For bright light conditions, EBS 100 can be activated only when significant changes are detected in the unoccluded parts of scene. If an occlusion happens, the sensor may reduce sensitivity to avoid unnecessary data capture from ambient light changes but can still track large gestures that occur outside the occluded area. Thus, when the occlusion occurs, EBS 100 can be temporarily deactivated to avoid gathering misleading data.
During this time, the system 1000 can rely on ultrasonic 200 and IMU 300 readings that provides feedback on object position with respect to user, and help approximating motion changes. However, post-occlusion EBS 100 can be re-activated to resume full tracking of user and object. By implementing the above choices, the system 1000 can operate effectively under various conditions, including dynamic movements, lightning fluctuations, and object occlusions.

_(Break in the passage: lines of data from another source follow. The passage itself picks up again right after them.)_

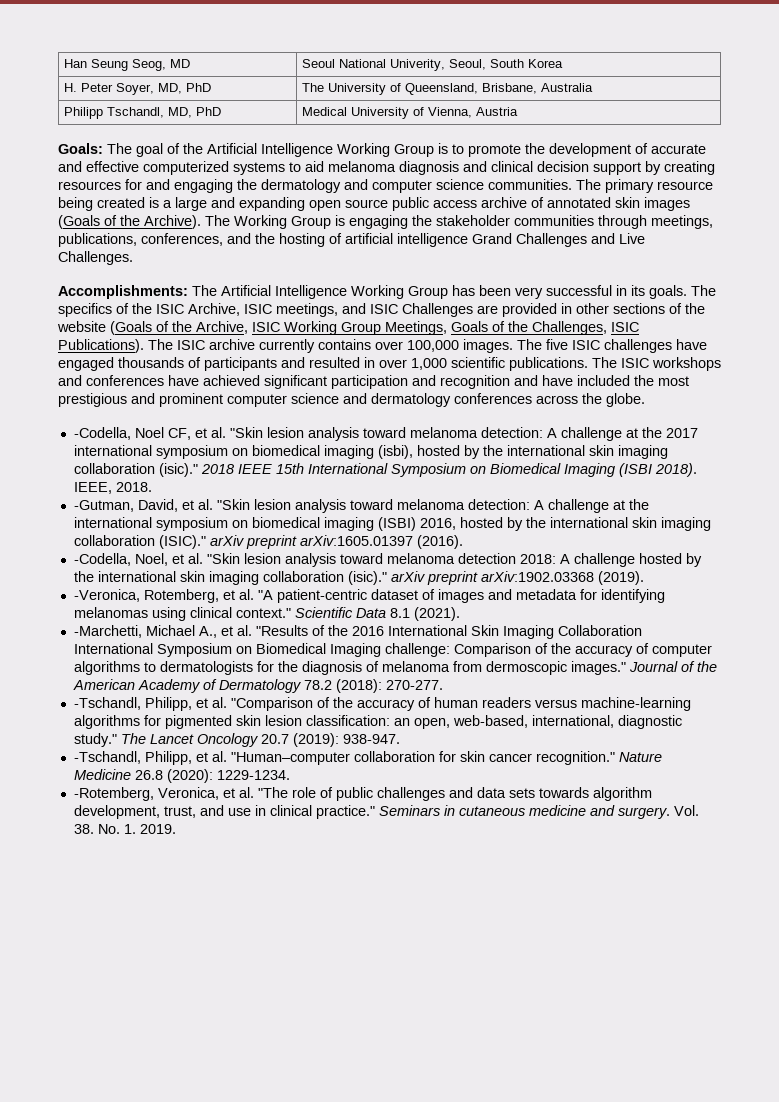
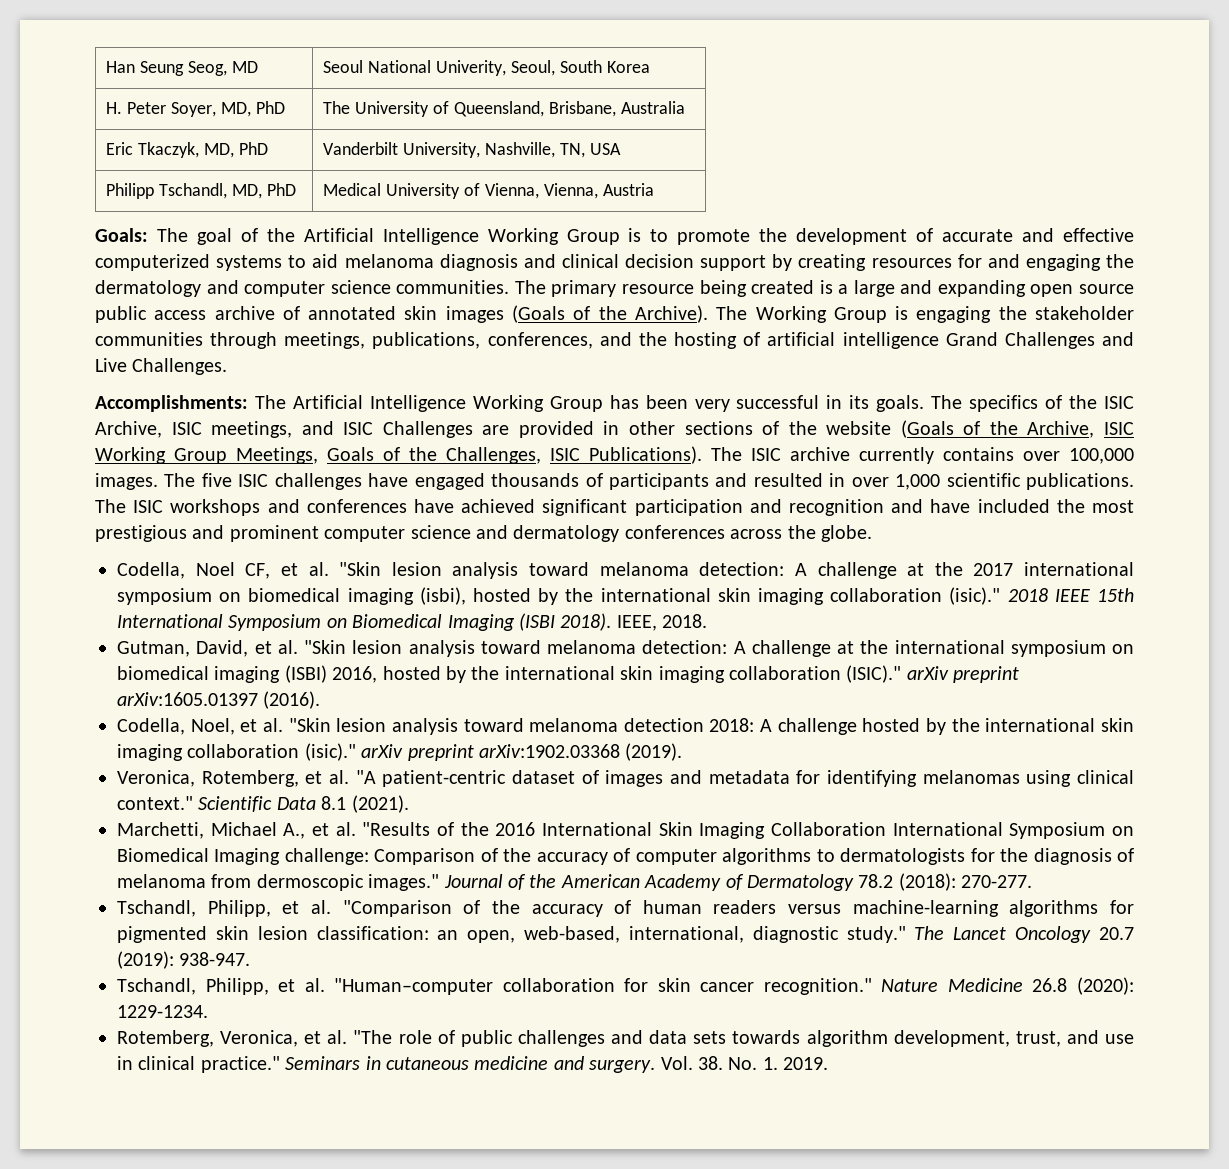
(594, 87) none -> [106,142,269,158] [323,142,621,158] // Eric Tkaczyk, MD, PhD | Vanderbilt University, Nashville, TN, USA
(473, 112) none -> [543,183,598,199] Vienna,
[73,427,131,440] -Codella, -> [117,562,185,579] Codella,
[73,500,134,512] -Gutman, -> [117,641,190,657] Gutman,
[73,553,131,566] -Codella, -> [117,718,185,735] Codella,
[73,589,140,602] -Veronica, -> [117,770,195,787] Veronica,
[73,625,142,638] -Marchetti, -> [117,822,204,839] Marchetti,
[73,697,141,710] -Tschandl, -> [117,900,196,917] Tschandl,
[73,751,141,764] -Tschandl, -> [117,978,196,995] Tschandl,
[73,787,154,801] -Rotemberg, -> [117,1030,214,1047] Rotemberg,

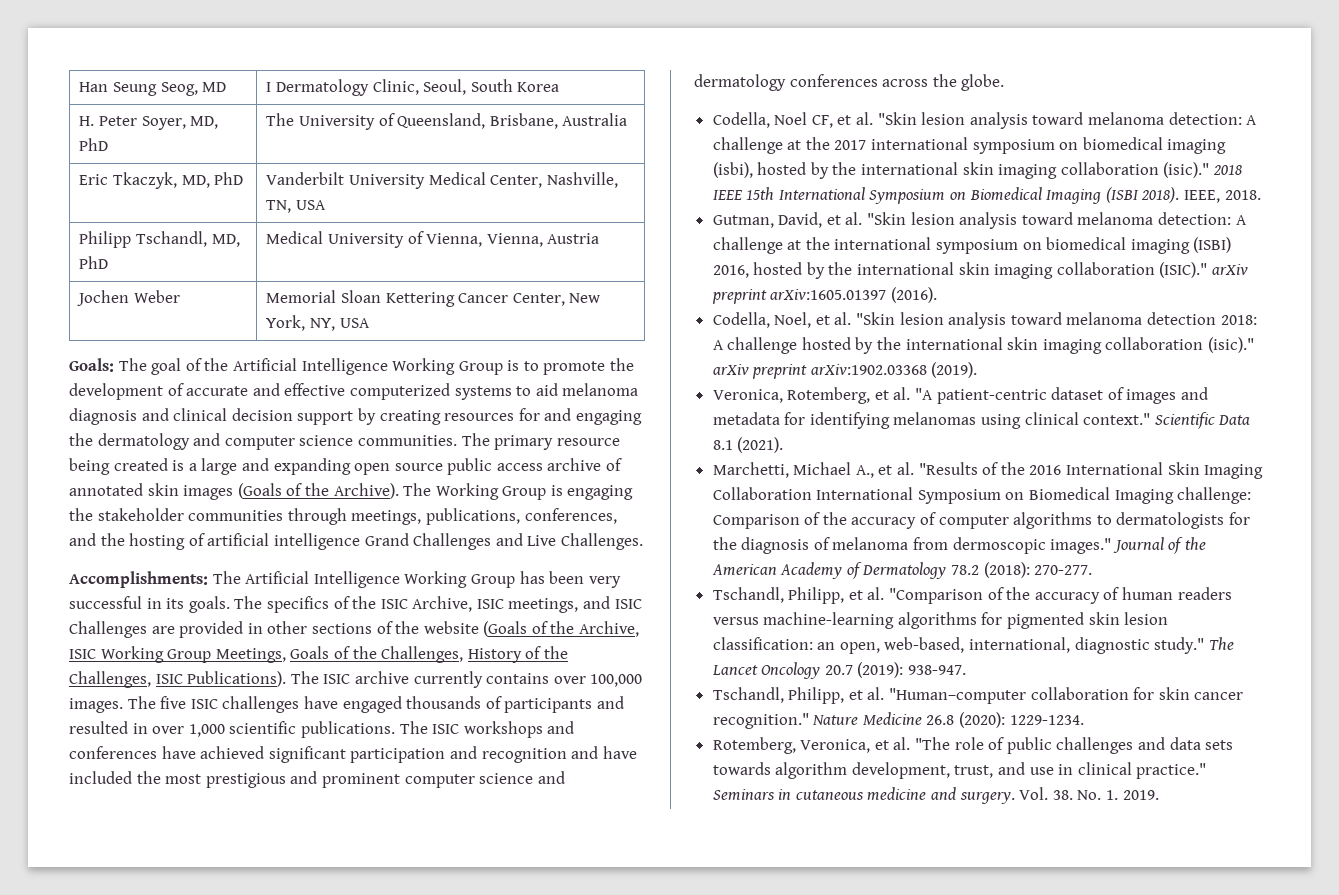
[323,60,507,76] Seoul National Univerity, -> [266,79,419,96] I Dermatology Clinic,
[403,142,481,158] University, -> [348,172,543,189] University Medical Center,
(654, 189) none -> [77,290,180,306] [266,290,601,307] [266,315,370,331] // Jochen Weber | Memorial Sloan Kettering Cancer Center, New York, NY, USA
(541, 455) none -> [467,646,568,663] [69,671,151,688] History of the Challenges,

In the present disclosure, one exemplary embodiment for determining correct skill and user action performance is demonstrated whereby occurrence of the user motion in the preset skilling environment is detected, measured and recommended for corrective action based on the combination of event signal output from the IMUs 300, ultrasonic 200 and event-based vision sensor 100. Here, the skilling may refer to vocational skills such as welding, spray painting, fire and safety training, building and construction, craftsman training, fine arts and design etc.
This is followed by a step of determining whether the motion is a valid motion as the preset skilling environment corresponds to desired user/trainee motion; identifying and recognizing a static pattern of the user/trainee motion in the skilling environment based on spotting object of interest in the static pattern; and an object of interest in the static pattern in advance. Finally, the similarity of the corresponding object of interest in the selected model pattern is compared, and suitability of the user's motion is determined based on the comparison result.
In one example embodiment, the determination of valid user motion is based on a motion pattern classifier which is previously learned by dividing a dynamic video of user performing the skilling activity into a plurality of steps and a step-by-step check according to a partial motion(s) constituting the entire skilling activity. It is characterized by determining whether the operation is a valid operation.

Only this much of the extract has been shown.